Учителя пока что не было, вокруг его стола вертелись какие-то ребята в широких фланелевых свитерах–безрукавках и рубашках с цветными бобрами на груди. У некоторых на свитерах вместо бобра — фирменный зеленый крокодильчик. Свитера и фланелевки были дорогими и разными. Украшенными, кроме зверей, тропическими пальмами, парусниками или любимыми звездами рок–н–ролла.
Андрейка спросил незнакомого китайца, который оказался рядом, что это за новый клуб. Бобры зеленые, фирменные крокодильчики...
— О! — сказал китаец, и, считая, видимо, что больше объяснений не требуется, улыбнулся широко и добавил радостно, как сообщнику:
— Скоро наступит время, когда весь мир будет говорить на двух языках: английском и китайском.
— Этого нам еще не хватало! — тихо сказали за спиной у Андрейки.
Оказалось, там сидела девушка из Польши. От возмущения она даже отсела в сторону, поближе к учительскому столу, чтоб улыбчивый китаец, по крайней мере, не маячил у нее перед глазами.
И вдруг откуда-то донесся радостный возглас: «Spare». Это значит, свободный урок.

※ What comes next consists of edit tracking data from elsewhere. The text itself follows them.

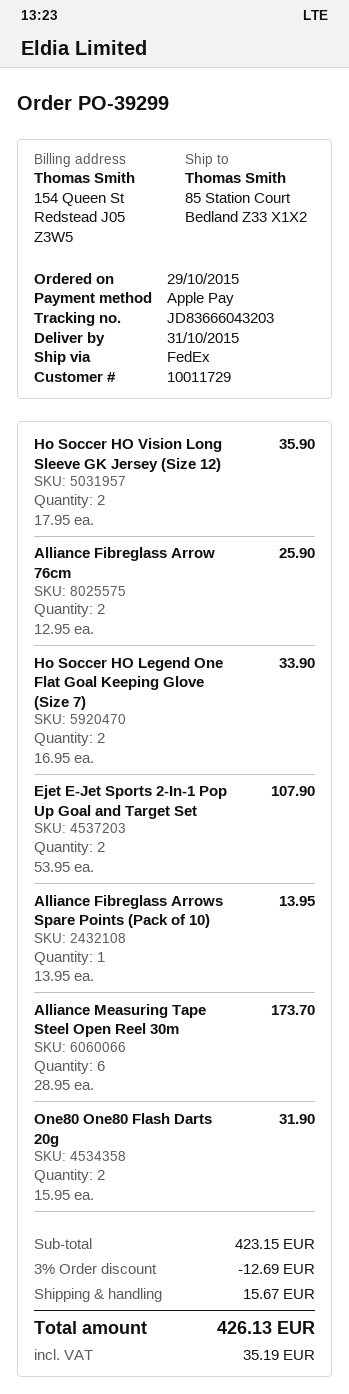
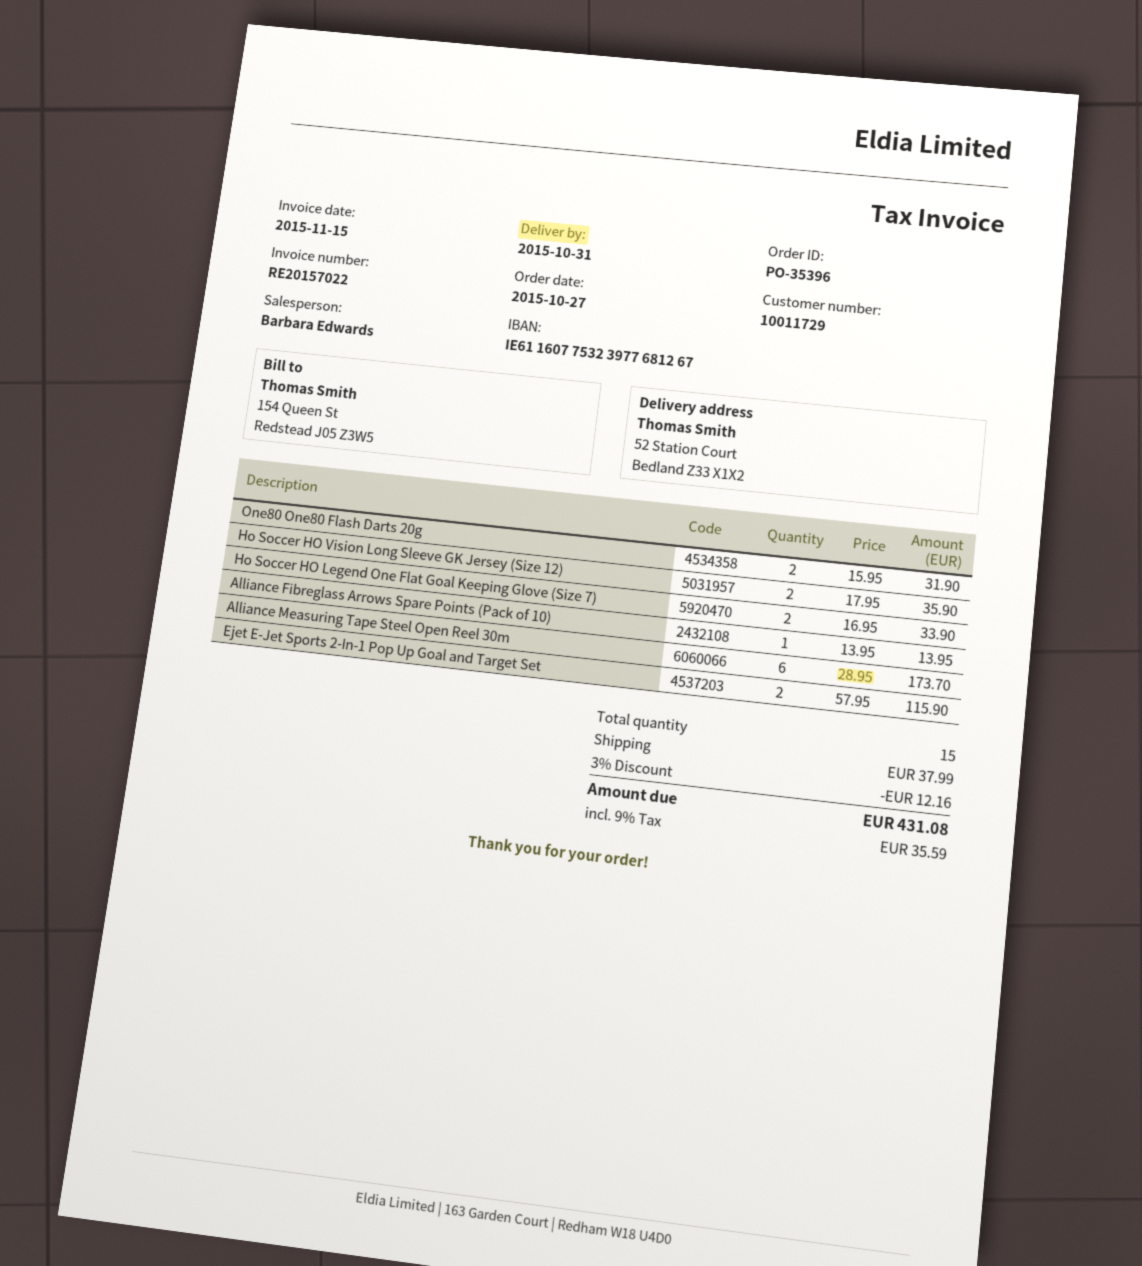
order number: PO-39299 -> PO-35396
order date: 2015-10-29 -> 2015-10-27
ship to: 85 Station Court, Bedland Z33 X1X2 -> 52 Station Court, Bedland Z33 X1X2
Alliance Fibreglass Arrow 76cm: 2 x 12.95 = 25.90 -> none
Ejet E-Jet Sports 2-In-1 Pop Up Goal and Target Set: 2 x 53.95 = 107.90 -> 2 x 57.95 = 115.90
discount: 3% = 12.69 -> 3% = 12.16
shipping: 15.67 -> 37.99
tax: 35.19 -> 35.59
total: 426.13 -> 431.08

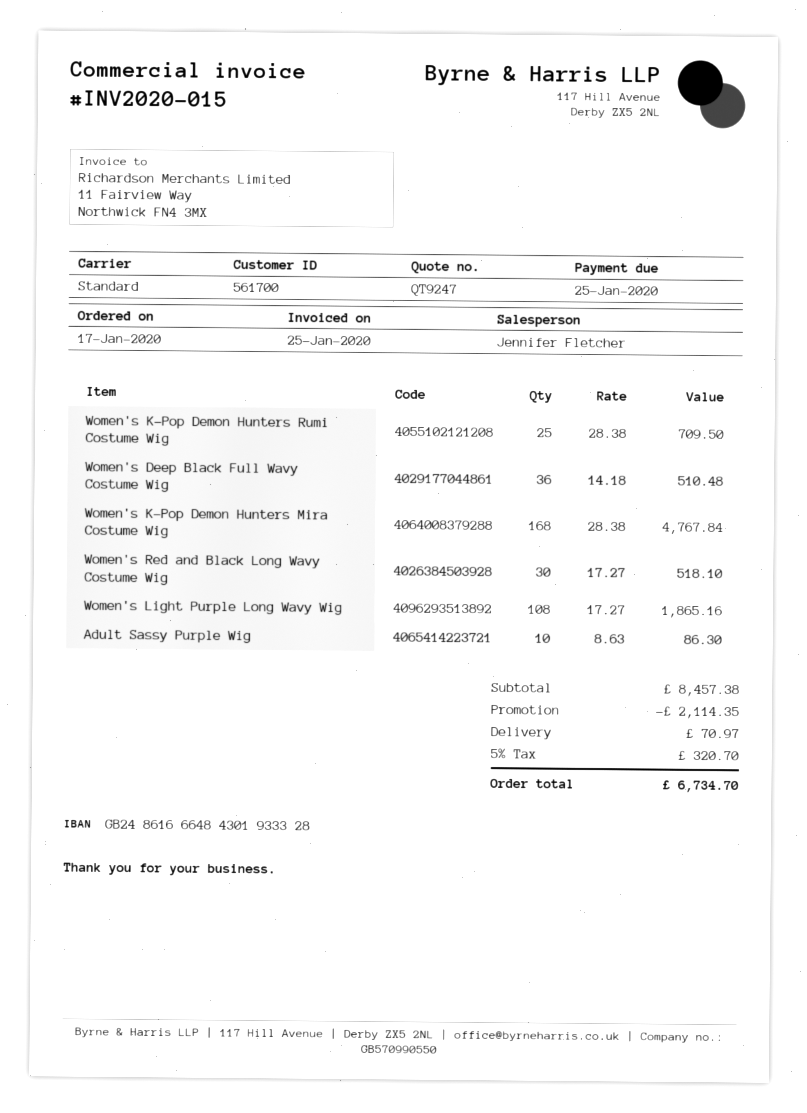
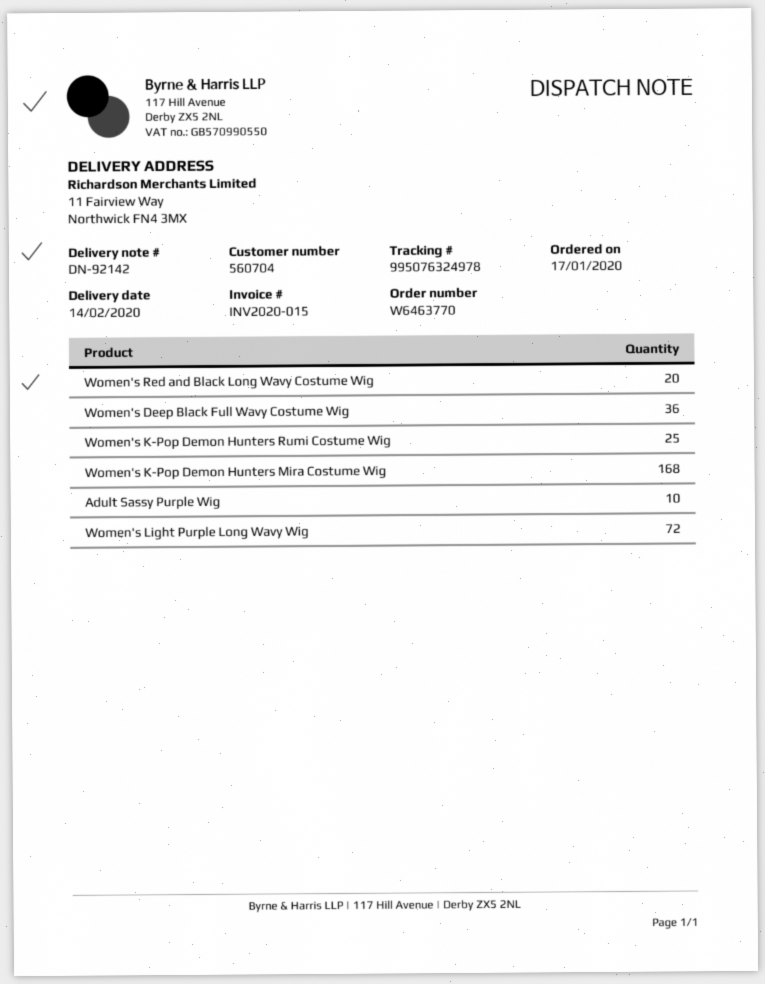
customer number: 561700 -> 560704
Women's Red and Black Long Wavy Costume Wig: 30 -> 20
Women's Light Purple Long Wavy Wig: 108 -> 72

Ликование было всеобщим; кто-то схватил свою сумку с книгами и бросился к дверям, другие раскрыли учебники и погрузились в них.
Убежавшие толпой ввалились обратно. Слух оказался ложным.
— Идет! — возвестили они.
Учитель вошел, неся указку, как пику. Черный, как шахтер, только что поднявшийся из угольного забоя. Голова в мелких завитках. Впрочем, сказать об учителе «черный» — еще ничего не сказать. Кожа блестела, как после дождя, когда вдруг выглянет солнце. Андрейка слышал, столь антрацитово–черных людей нет даже в Африке. Только на Карибских островах.
Учитель написал на доске свое имя — Майкл Робинсон и двинулся к столу, длинноногий и мускулистый, брюки в обтяжку, белая рубаха с завернутыми рукавами — мышцы на руках так и играют. Пригнулся вперед, чуть покачиваясь, как покачиваются борцы перед схваткой. Сверкнул синеватыми белками глаз туда–сюда, оглядывая класс, подымавшийся неохотно. Положил руку на спинку стула, дождался, когда встанут все. И тогда лишь сел.
Раздался оглушительный взрыв. Андрейка не сразу понял, что «бобры» и «крокодильчики» подложили под его стул петарды, и вскочил в испуге.